The Solr distros are coming

Open Source Search is gaining more and more traction. First you had Lucene (2001), giving great search for programmers. Then we got Solr (2006) making search accessible for non programmers, but a certain level of expertise is still needed. And then came Constellio, an open source (GPL) enterprise search distribution (distro) built on Solr, adding a slick GUI, connector and crawling support and more.

Say again. A Solr distro?

I call it “distro” because I like to compare the evolution to what we have seen in GNU/Linux. First there was the Linux core. Then there was the GNU tools that made Linux so much more usable but still only for engineers comfortable with the command line. And last, companies like RedHat and Suse built complete distros including modern GUI, ready-to use tools such as OpenOffice, Thunderbird and more. Without these distros, Linux would just have been a “core” leaving to the user to add the extra sugar.

I dare state that the same is about to happen with Open Source Search. There are many companies out there already with their own proprietary Apache Solr/Lucene based “distro”, but Constellio is the first open-source one I have seen so far.

As a Solr user, you’ll feel at home within ./constellio/tomcat/webapps/constellio/WEB-INF/solrcores/<your_core> where you’ll find the regular schema, solrconfig etc. But I do suspect that any manual edits here will be overwritten by the GUI…

Tapping into Google Search Appliance

The creators of Constellio have done a pretty good job in this first 1.0 release. Easy installation, nice administration GUI, easy to get started crawling, etc. And they have been bold enough to tap into Google’s open-sourced GSA connectors available at Google Code as opposed to using ManifoldCF from Apache or another connector framework. They also hook in to Google OneBox APIs, thus enabling users to plug in to all the smart search “widgets” that can for instance intercept the query, and if it detects a stock ticker, deliver a stock price graph on top of search results. Nifty! I bet Google didn’t anticipate their connector framework being used outside of the GSA…

So what’s the catch?

Well, for one, it is GPL (v3), meaning that it excludes some potential users right away (unless they are able to dual license?). You have to register on the site in order to download, meaning you’ll probably be contacted at some point in time by sales – no big deal. It is open source and the source code is available, but it is not developed by a community in an open way. You can download the source as a zip, but if you change it, who’s gonna maintain your changes? Probably yourself…

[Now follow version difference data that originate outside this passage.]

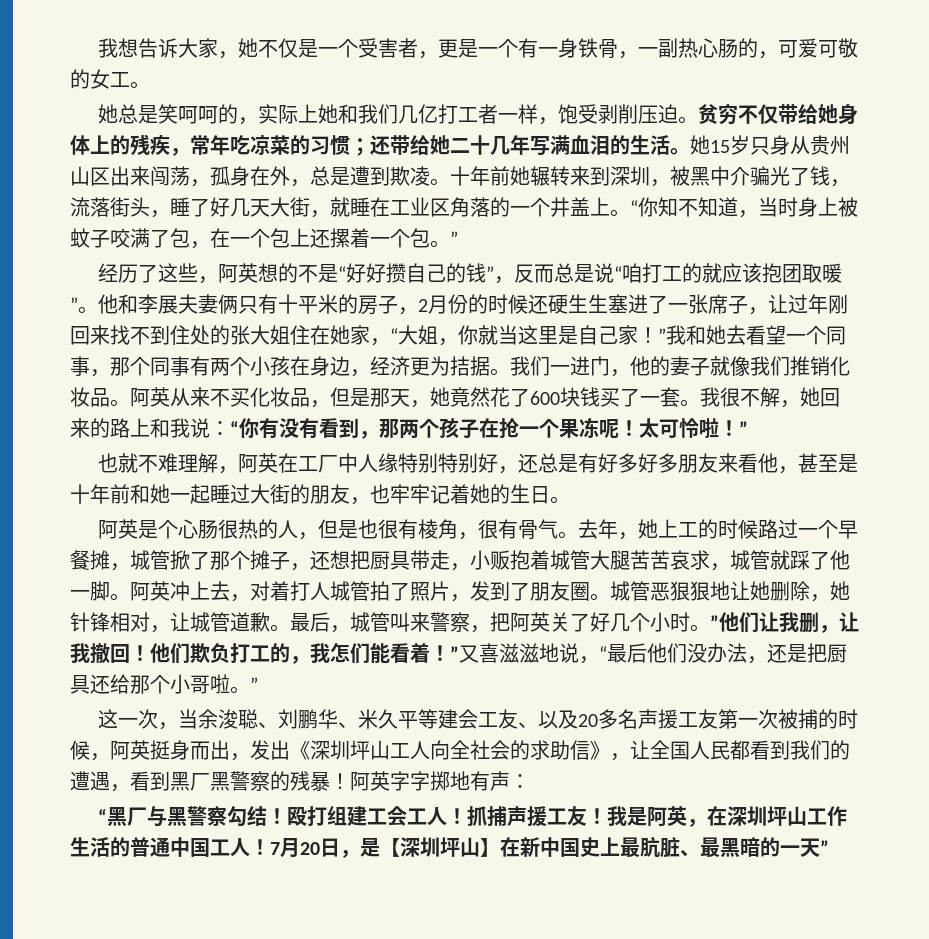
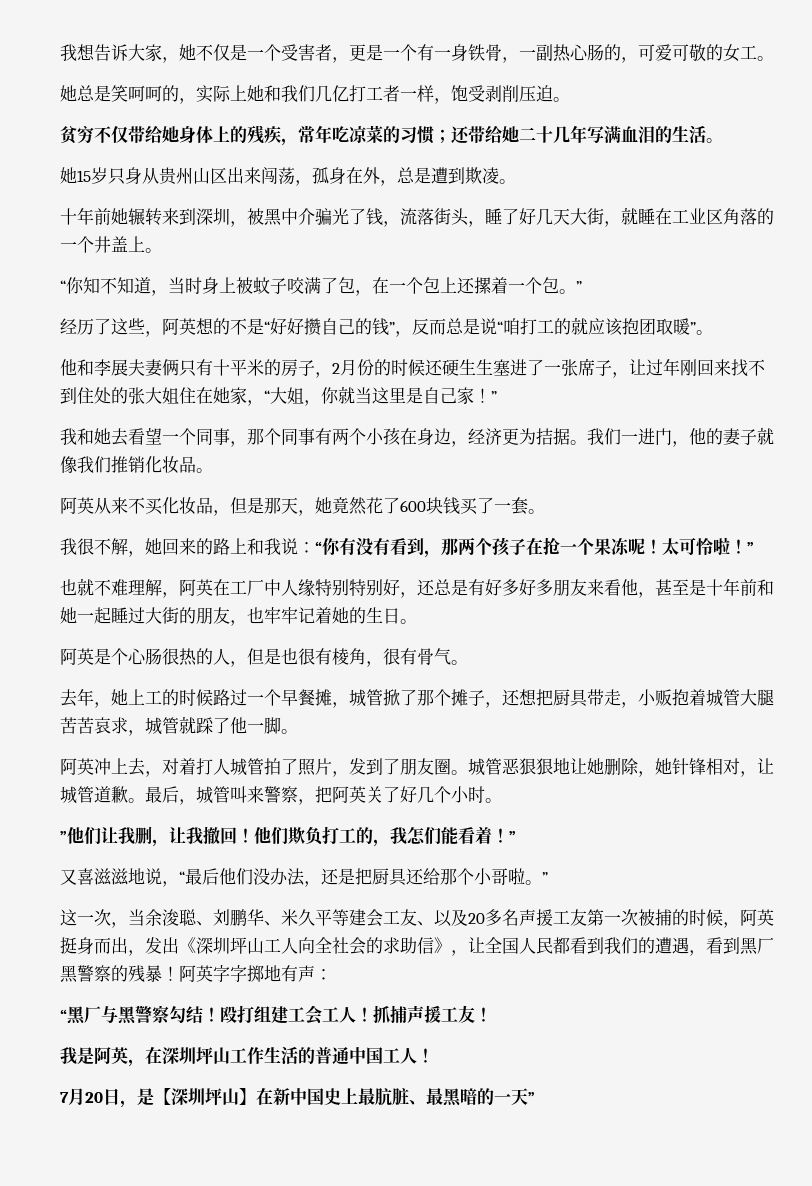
(699, 120) none -> (570, 99) //
(690, 151) none -> (723, 140) //
(450, 182) none -> (516, 181) //
(630, 213) none -> (162, 250) //
(98, 310) none -> (713, 332) //
(666, 335) none -> (497, 396) //
(130, 403) none -> (213, 470) //
(700, 403) none -> (545, 511) //
(579, 535) none -> (468, 662) //
(130, 597) none -> (298, 731) //
(710, 628) none -> (502, 800) //
(459, 653) none -> (516, 836) //
(608, 816) none -> (492, 1014) //
(270, 847) none -> (434, 1055) //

Luckily there is no limits on number of documents you can index or the QPS rate. Thus it is a true free (as in free beer) solution, which cannot be said about the weak MS search server Express or the old and maxdoc-limited Omnifind Yahoo! edition. Being free™ may be enough reason to give value to many users who would otherwise have to pay consultants to bring up a solution from scratch based on the individual components.

Constellio’s business model is to live from support and consulting fees, and that may very well work. But I cannot see how they will be able to create a true open community around their product, and for that reason I believe it will be a distro without very large adoption.

Quirks

It is obviously an early version 1.0. If it was an ASF project it would probably have version number 0.x. A few quirks: The logo upload did not work. It identified my Norwegian web pages as Danish, and it crashed on me (see screen shots). But good luck to the creators with making this into a mature Solr distro.

Screen shots

Constellio search page

Constellio collection admin

Constellio - edit collection

Constellio - server management tab

Constellio - connectors management

Constellio - edit field types in GUI

Constellio - configuring a field type with analysis

Constellio - hey, it's only version 1.0 🙂

Comments (2)

  1. Rida Benjelloun

    Constellio 1.1 is under LGPL licence.